Menus are without a doubt the first tool to impress clients in restaurants, bars, cafes, etc. When considering opening a business as such, it is extremely important to invest time and thought into the creation of the menu. Additionally, we must consider that in a world ever so globalized our clients can come from around the world and might not only be locals. Therefore, comes the need to translate menus into different languages.
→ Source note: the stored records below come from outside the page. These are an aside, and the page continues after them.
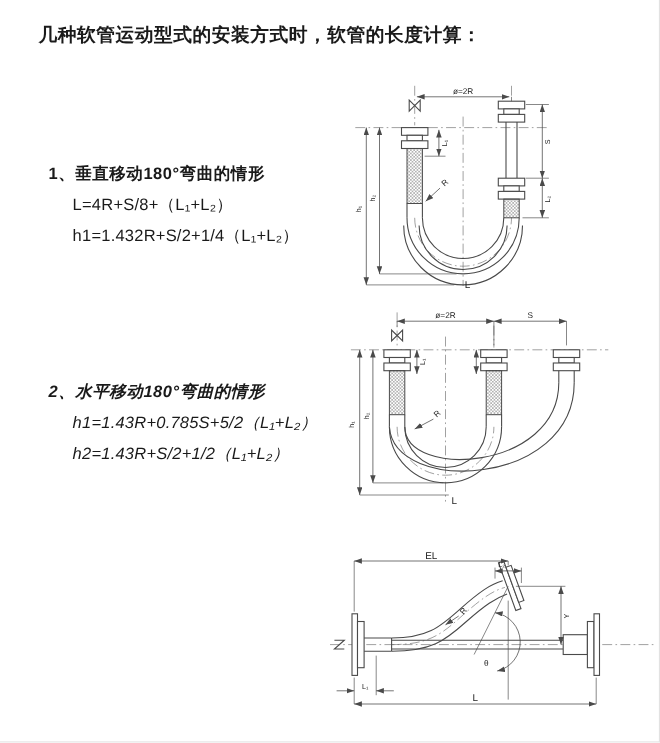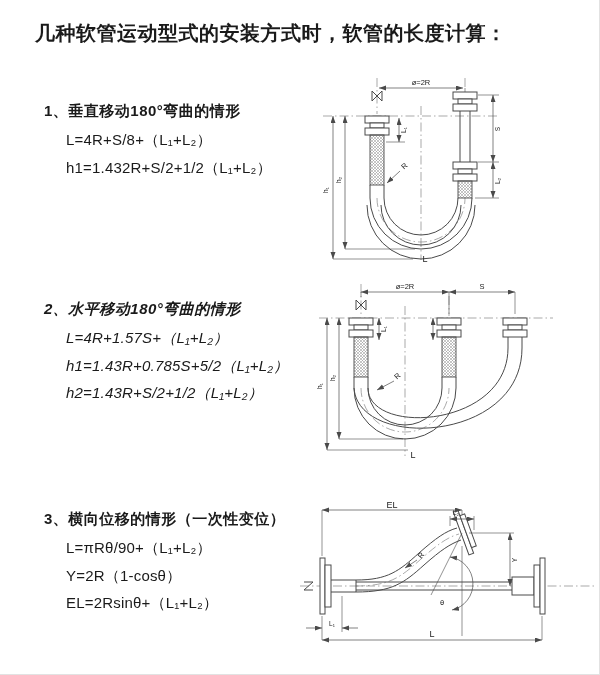--- a/index.html
+++ b/index.html
@@ -6,7 +6,7 @@
   .page{position:relative;width:600px;height:675px;background:#ffffff;
         font-family:"Liberation Sans",sans-serif;color:#1a1a1a;overflow:hidden;
         border-right:1px solid #e2e2e2;border-bottom:1px solid #e2e2e2;box-sizing:border-box;}
-  .title{position:absolute;left:35px;top:20px;font-size:20px;font-weight:bold;letter-spacing:0.5px;}
+  .title{position:absolute;left:35px;top:20px;font-size:17px;font-weight:bold;letter-spacing:0.5px;}
   .section{position:absolute;left:44px;width:300px;}
   .sec1{top:102px;} .sec2{top:300px;font-style:italic;} .sec3{top:510px;}
   .sec-heading{font-size:15px;font-weight:bold;letter-spacing:0.5px;margin:0 0 5px 0;}

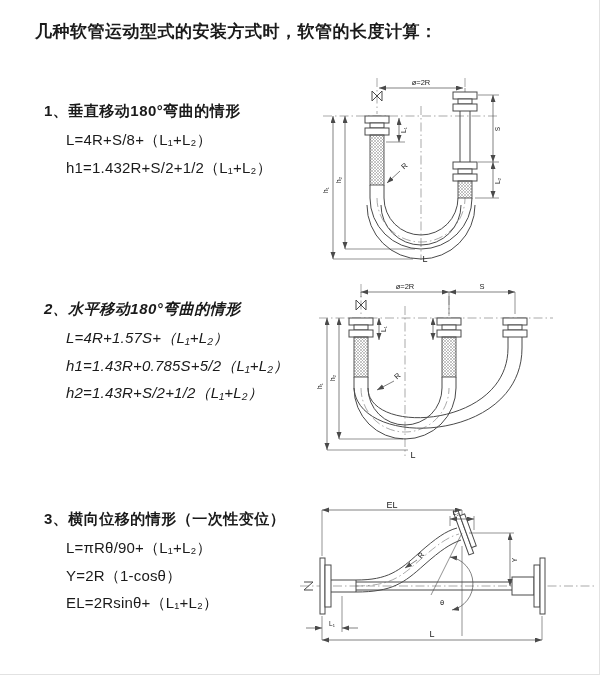--- a/index.html
+++ b/index.html
@@ -7,7 +7,7 @@
         font-family:"Liberation Sans",sans-serif;color:#1a1a1a;overflow:hidden;
         border-right:1px solid #e2e2e2;border-bottom:1px solid #e2e2e2;box-sizing:border-box;}
   .title{position:absolute;left:35px;top:20px;font-size:17px;font-weight:bold;letter-spacing:0.5px;}
-  .section{position:absolute;left:44px;width:300px;}
+  .section{position:absolute;left:44px;width:300px;margin-top:47px;}
   .sec1{top:102px;} .sec2{top:300px;font-style:italic;} .sec3{top:510px;}
   .sec-heading{font-size:15px;font-weight:bold;letter-spacing:0.5px;margin:0 0 5px 0;}
   .formula{font-size:15px;margin:0 0 0 22px;line-height:27.5px;white-space:nowrap;letter-spacing:0.2px;}

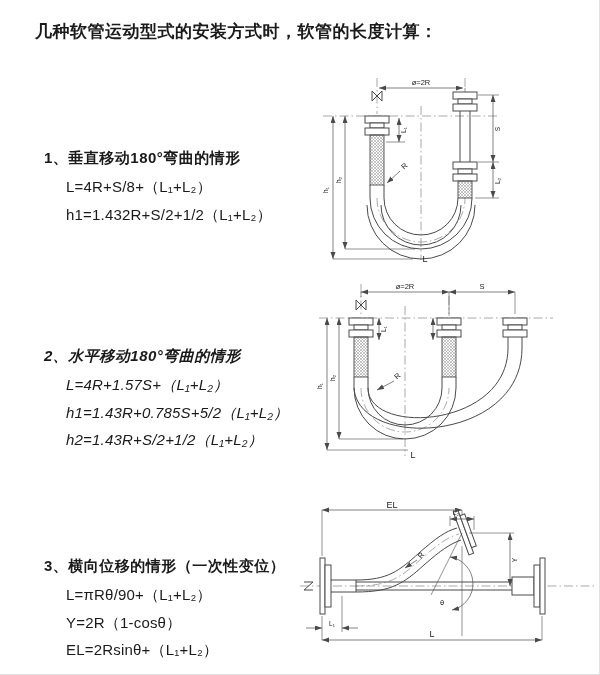--- a/index.html
+++ b/index.html
@@ -32,7 +32,7 @@
   <div class="section sec1">
     <div class="sec-heading">1、垂直移动180°弯曲的情形</div>
     <div class="formula">L=4R+S/8+（L₁+L₂）</div>
-    <div class="formula">h1=1.432R+S/2+1/2（L₁+L₂）</div>
+    <div class="formula">h1=1.432R+S/2+1/4（L₁+L₂）</div>
   </div>
 
   <div class="section sec2">

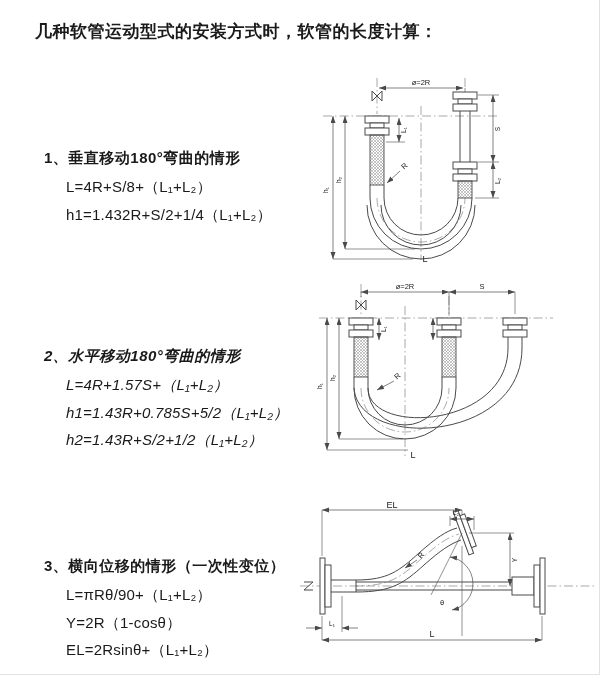--- a/index.html
+++ b/index.html
@@ -37,7 +37,6 @@
 
   <div class="section sec2">
     <div class="sec-heading">2、水平移动180°弯曲的情形</div>
-    <div class="formula">L=4R+1.57S+（L₁+L₂）</div>
     <div class="formula">h1=1.43R+0.785S+5/2（L₁+L₂）</div>
     <div class="formula">h2=1.43R+S/2+1/2（L₁+L₂）</div>
   </div>

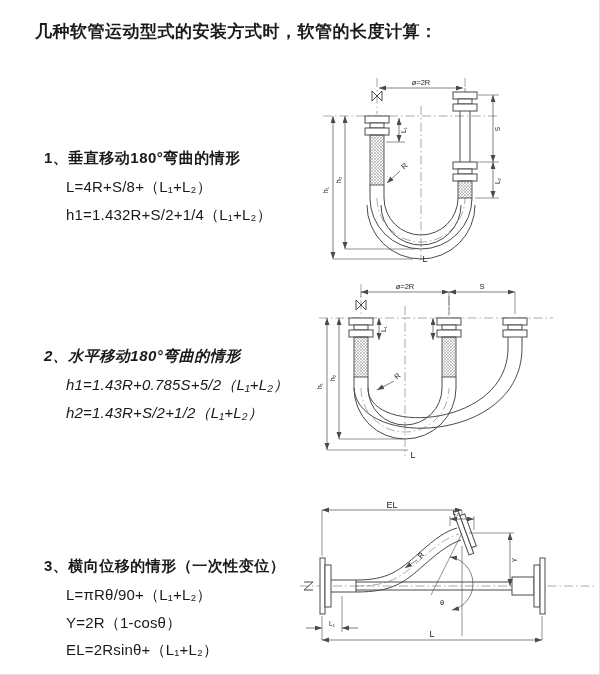--- a/index.html
+++ b/index.html
@@ -41,12 +41,6 @@
     <div class="formula">h2=1.43R+S/2+1/2（L₁+L₂）</div>
   </div>
 
-  <div class="section sec3">
-    <div class="sec-heading">3、横向位移的情形（一次性变位）</div>
-    <div class="formula">L=πRθ/90+（L₁+L₂）</div>
-    <div class="formula">Y=2R（1-cosθ）</div>
-    <div class="formula">EL=2Rsinθ+（L₁+L₂）</div>
-  </div>
 
   <div class="diagram d1">
     <svg width="254" height="192" viewBox="0 0 254 192">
While one may think that translation is a simple task of simply expressing the text provided in a different language, translation can be a complex task to accomplish. A menu should be rather more than a simple list of entrees and prices, but should be an introduction of the quality a customer can expect. Thus, a menu can in fact be a great marketing and sales tool.
As so, the translation of a menu should be trusted not only to a professional in the translation field but also an expert in the hospitality food and beverage area, who can be able to convey the message in a different language. Otherwise, what can result is a literal and ordinary translation potentially portraying a poor image of the business.
On the other hand, menus often have a cultural aspect frequently difficult to translate to a different language. A typical dish for example might be impossible to translate, some strategic thinking might have to take place for this and any typical preparation processes in the making of the dish. A translator must also have in mind the regional aspects that factor into translations. Sometimes a name given to an ingredient or food will be different depending on regions, cities and most likely from country to country.
To conclude, it is safe to say that translating a menu is a task a bit more complex than what one might think. Typical foods and beverages around the world are a strong cultural element of societies and a menu should convey this to our clients.